= Lucien Solvay =

Belgian journalist, art historian and poet

Lucien Pierre Auguste Constant Solvay (7 October 1851 - 15 August 1950) was a Belgian journalist, art historian and poet. He was the first editor-in-chief of Le Soir.

==Life==
Solvay was born in Saint-Josse-ten-Noode, Brussels, on 7 October 1851 to Théodore Jean Baptiste Solvay, a virtuoso pianist (and piano teacher to the Duke of Brabant), and Fanny Van Helmont, the last direct descendant of the alchemist Jan Baptist van Helmont. After dropping out of medical school he studied law at the Université libre de Bruxelles while also following classes at the Académie Royale des Beaux-Arts.

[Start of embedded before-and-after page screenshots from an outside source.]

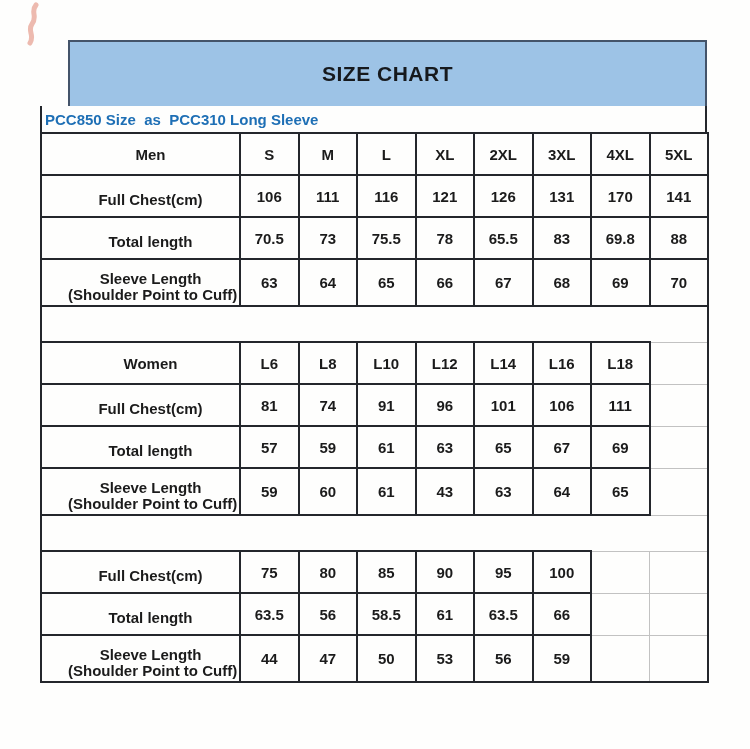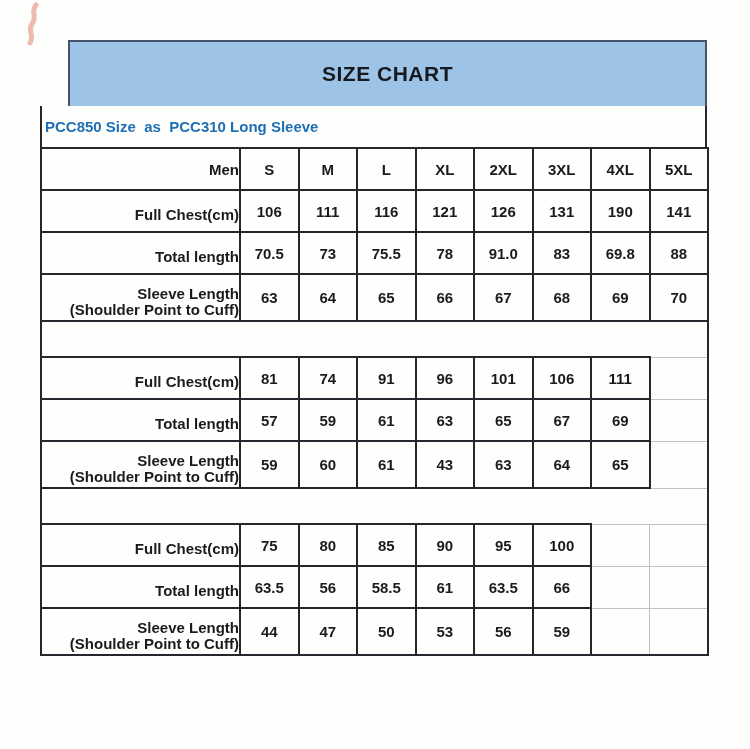--- a/index.html
+++ b/index.html
@@ -29,7 +29,7 @@
   }
   .chart-subtitle {
     box-sizing: border-box;
-    height: 41px;
+    height: 26px;
     border-left: 2px solid #24272C;
     border-right: 2px solid #24272C;
     display: flex; align-items: center;

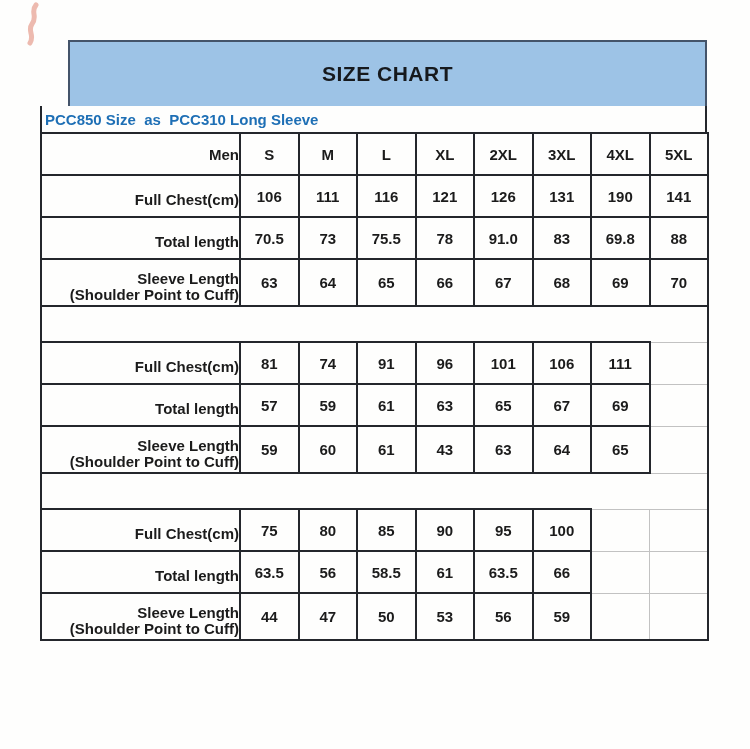--- a/index.html
+++ b/index.html
@@ -52,7 +52,7 @@
   }
   td.used   { border: 2px solid #24272C; }
   td.unused { border: 1px solid #C2C2C2; }
-  td.lbl { text-align: right; padding-left: 20px; }
+  td.lbl { text-align: center; padding-left: 20px; }
   td.val { text-align: center; }
   tr.grp td, tr.row td { height: 40px; }
   tr.tall td { height: 45px; }

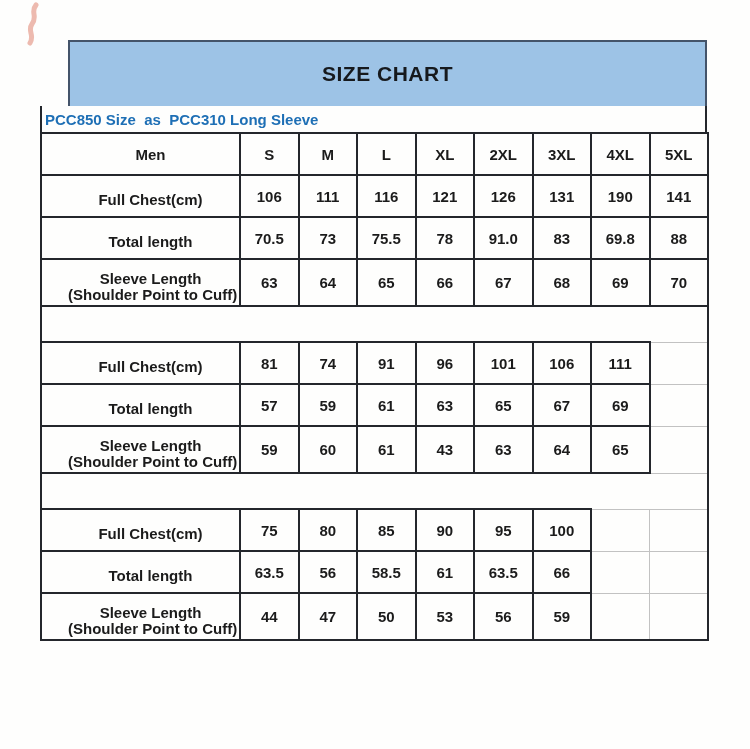--- a/index.html
+++ b/index.html
@@ -108,7 +108,7 @@
           <td class="val used">121</td>
           <td class="val used">126</td>
           <td class="val used">131</td>
-          <td class="val used">190</td>
+          <td class="val used">170</td>
           <td class="val used">141</td>
         </tr>
         <tr class="row">

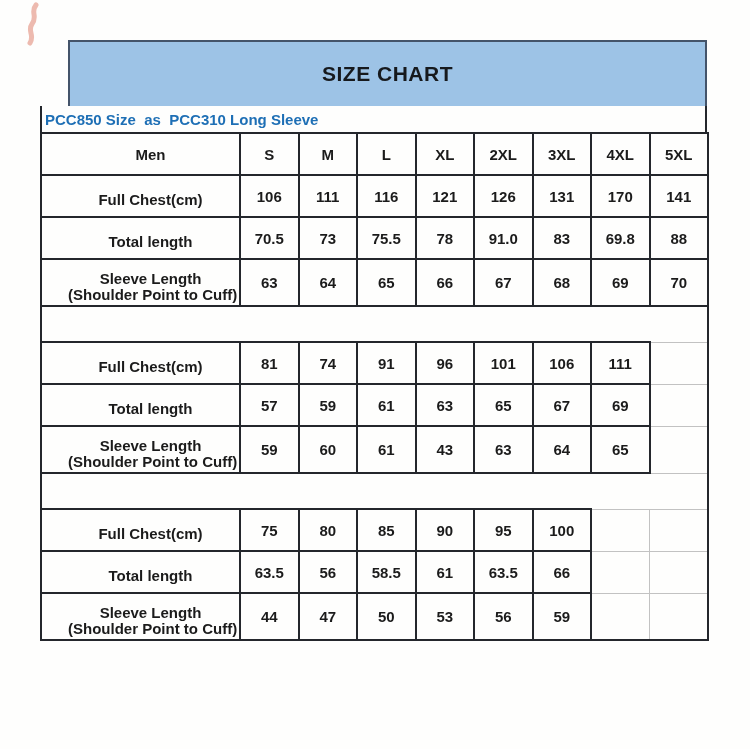--- a/index.html
+++ b/index.html
@@ -119,7 +119,7 @@
           <td class="val used">73</td>
           <td class="val used">75.5</td>
           <td class="val used">78</td>
-          <td class="val used">91.0</td>
+          <td class="val used">65.5</td>
           <td class="val used">83</td>
           <td class="val used">69.8</td>
           <td class="val used">88</td>

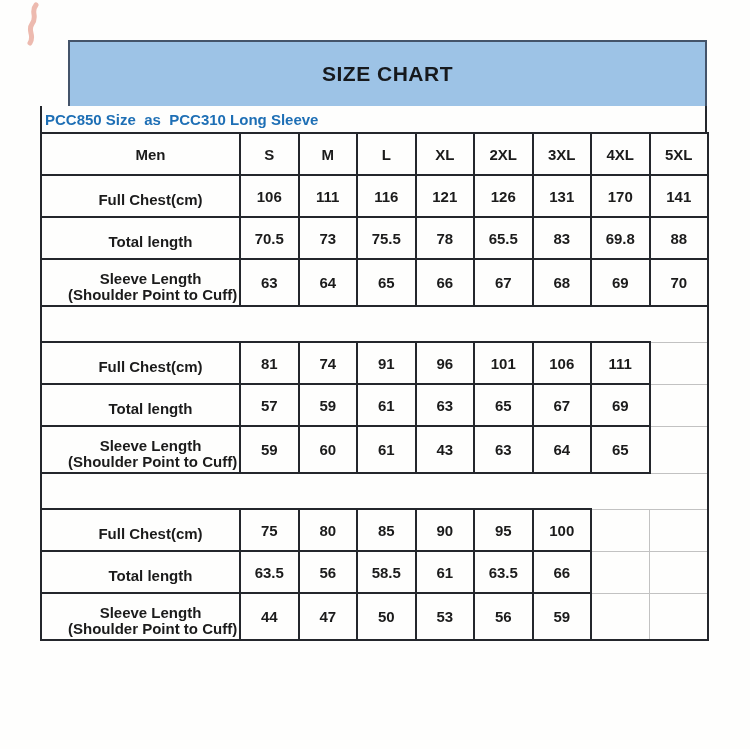--- a/index.html
+++ b/index.html
@@ -141,6 +141,17 @@
         <tr class="spacer">
           <td class="" colspan="9"></td>
         </tr>
+        <tr class="grp">
+          <td class="lbl used">Women</td>
+          <td class="val used">L6</td>
+          <td class="val used">L8</td>
+          <td class="val used">L10</td>
+          <td class="val used">L12</td>
+          <td class="val used">L14</td>
+          <td class="val used">L16</td>
+          <td class="val used">L18</td>
+          <td class="val unused"></td>
+        </tr>
         <tr class="row">
           <td class="lbl used">
             <div class="l1">Full Chest(cm)</div>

Rather than pursue either law or art professionally, he became a journalist and poet. He was associated with the periodicals La Gazette, La Nation, le Ménestrel de Paris, Le Soir, and others. During the Second World War he was a contributor to the collaborationist Cassandre, as a result of which he was expelled from the Royal Academy of Science, Letters and Fine Arts of Belgium on 25 May 1945.

He died in Ixelles (Brussels) on 15 August 1950.

==Works==
- L'Art et la liberté (1881) – on art and liberty
- Belle-Maman (1884) – a novel
- Le Paysage et les paysagistes: Théodore Verstraete (1897) – on landscape in the work of Theodoor Verstraete
- L'Evolution théâtrale (2 vols., 1922) – on theatre history
- Le Golgotha (1923) – a novel
- Une vie de journaliste (1934) – autobiography
- Petites chroniques du temps présent (1938) – a collection of his journalism
- Mémoires d'un solitaire (1942) – autobiography

== Honours ==
- Member of the Royal Academy of Science, Letters and Fine Arts of Belgium.